Monday, October 5, 2015

Coincidence or Providence?

Coincidence or Providence?

Maybe it is my Christian belief in providence that somehow God acts and speaks through the confluence of certain events. Or maybe I just want to make sense of life (and death), to find some order instead of wallowing in randomness. Twin died on September 27th. St Vincent de Paul died on the same date. Sarah, one of the matriarchs of Manna House, who died two years ago, was born on that date. I seek significance and even solace in such providential coincidences
            While he was alive, Twin frequented the St. Vincent de Paul Food Mission located a few blocks from Manna House. Sarah did too. Every day of the week, the Food Mission offers a meal to about two hundred people.

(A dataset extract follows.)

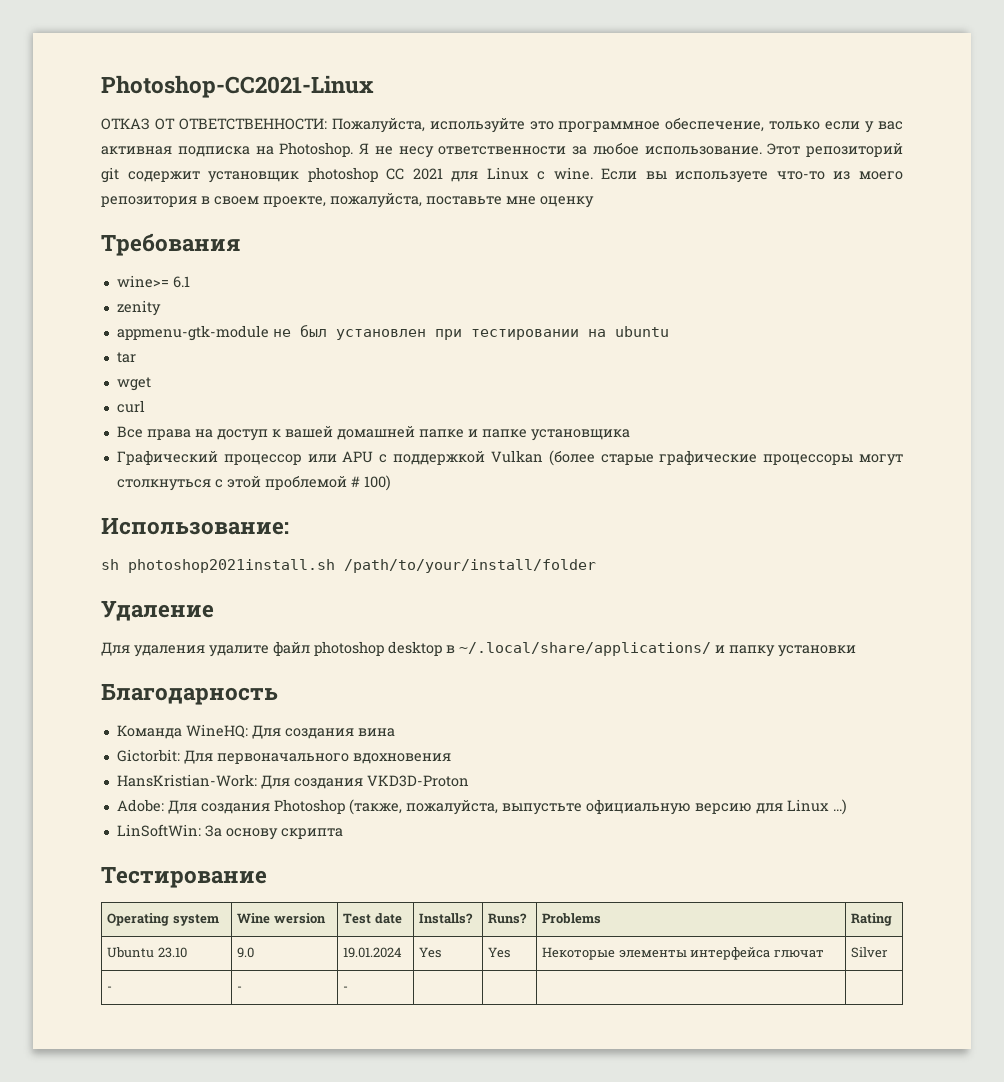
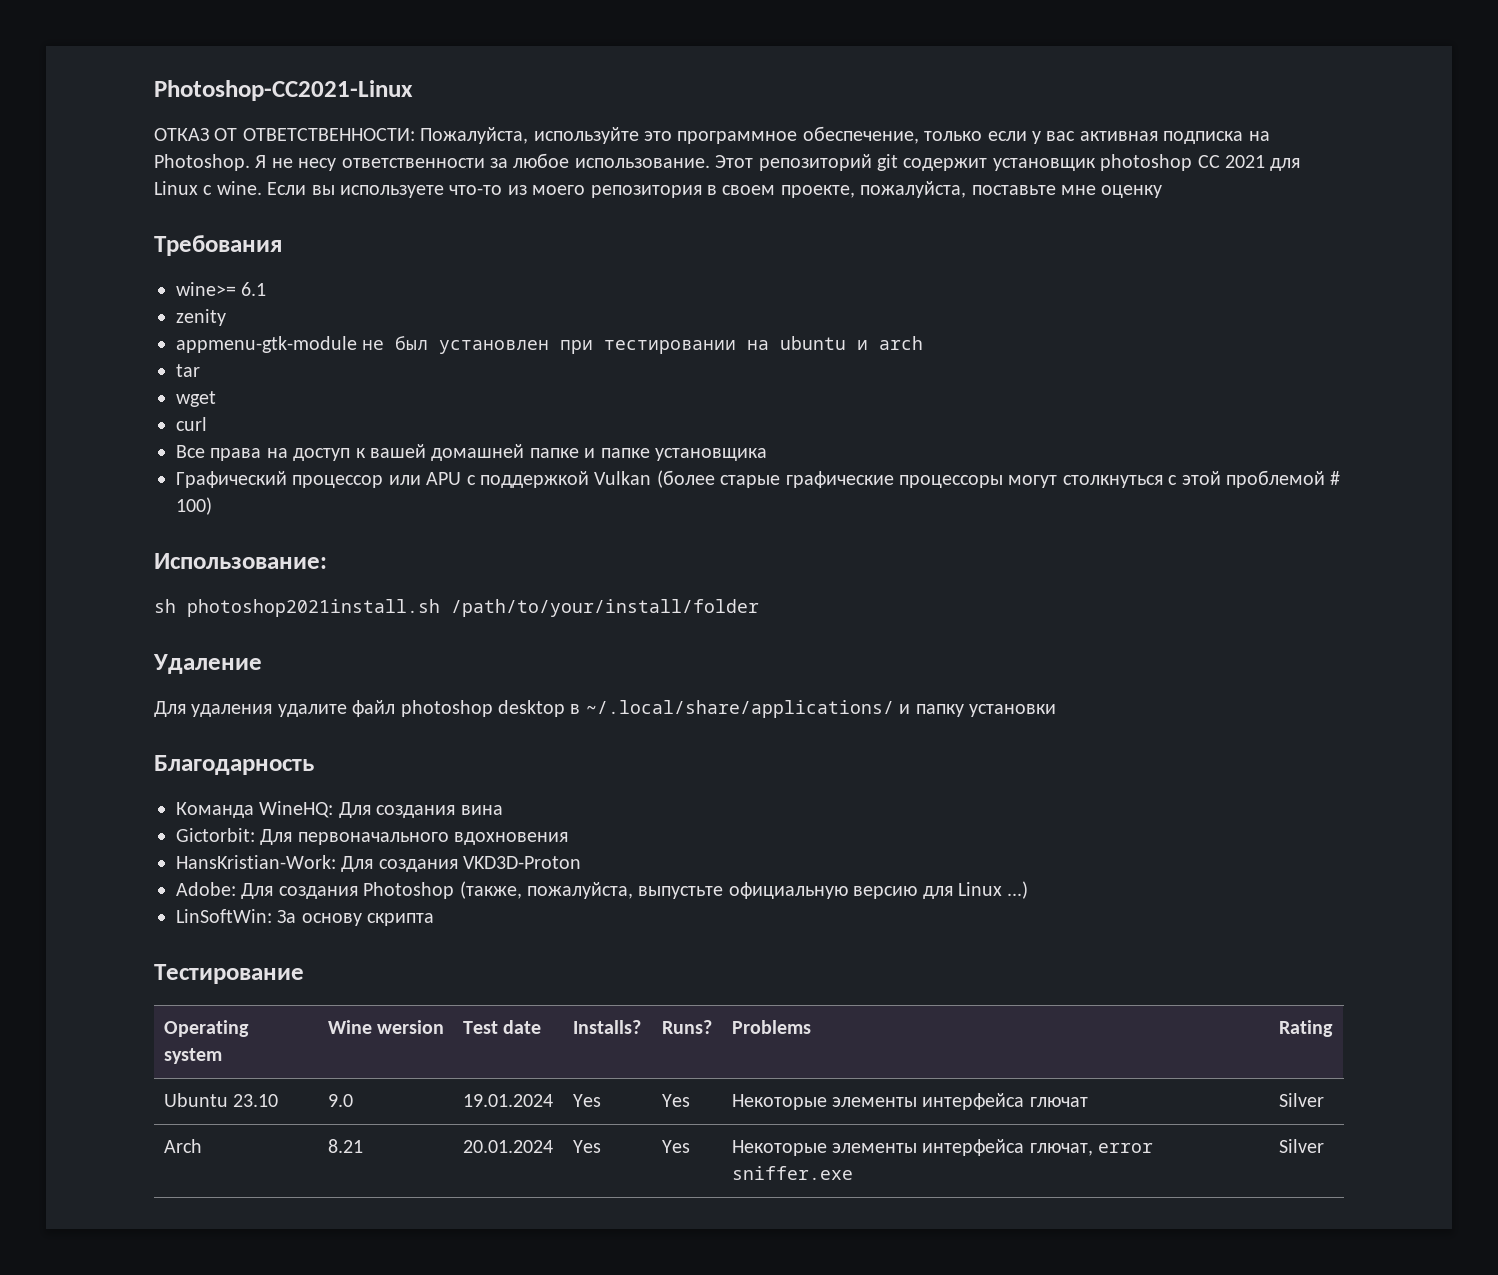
- appmenu-gtk-module не был установлен при тестировании на ubuntu
+ appmenu-gtk-module не был установлен при тестировании на ubuntu и arch
- - | - | - | | | |
+ Arch | 8.21 | 20.01.2024 | Yes | Yes | Некоторые элементы интерфейса глючат, error sniffer.exe | Silver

Folks on the streets call it “The Radio Station” because for many years the Food Mission was located in an old radio station just down the street from Sacred Heart Church.
            At Manna House, we have sometimes reflected on the life and work of St. Vincent de Paul. His ministry with the poor and imprisoned provide a guide for our work. I am sure that Twin and Sarah in their insistence on attentive service would have resonated with his words, “It is not enough to give soup and bread. This the rich can do. You are the servant of the poor, always smiling and good-humored. They are your masters, terribly sensitive and exacting masters you will see. …It is only for your love alone that the poor will forgive you the bread you give to them.”
            I think Sarah forgave me the socks and hygiene, the clothing, the showers, and the coffee that I (and many others) gave to her over the years. I am not so sure about Twin. I think that uncertainty is why I have found it hard to write about him since he died. My memory of him is always going to be complicated, just as my relationship with him was complicated.
            Twin was one of the earliest guests at Manna House. When he initially came to Manna House some ten years ago, he was strong and somewhat of a bully. He sought to intimidate both other guests and volunteers. We had a few conflicts along the way. He was asked to leave at least a couple of times.
            He eventually settled into a more gracious stance. He became particularly noted for his Scrabble playing with volunteers and guests. At the same time, he remained always willing to seek some bending of rules and expectations in his favor. Twin was a survivor and he never quite abandoned his need to hustle and con. Still, he was capable of generosity, and sought in his Islam to grow in faith and love for others. He was always a very private person, revealing little about himself or his history. As his brother told me at the memorial service, “He was hurt bad once and never really trusted again.” Like I said, complicated.
            My last conversation with Twin, he called and asked me to bring some candy up to him at the hospital. As was typical, Twin was quite specific in what he wanted. “Bring me some Werther’s root beer barrels,” he said. It was not the first time he was “terribly sensitive and exacting.” He was not happy that I would not come right away. I was busy. I never got him the candy. He left the hospital, spent a few days at the boardinghouse where he lived, and then went to a different hospital where he died.
            There was another phone call from him between the time he left one hospital and went to another. He left a message. He was mad that I had not answered my phone. I was angry at his anger and did not call him back. I had been down this path with him before, many times. I thought I would hear from him again. I thought he would call in a few days with a new request, and this time I would be able to help him, and we would forget my previous failure.

            He died before that happened. Maybe we both have some unfinished business. For myself, I will ask for the grace of faith of which St. Vincent de Paul wrote, “you will by the light of faith see that the Son of God, who willed to be poor, is represented to us by these poor people.” In that faith I will remember with love Twin, and Sarah. Especially when September 27th rolls around.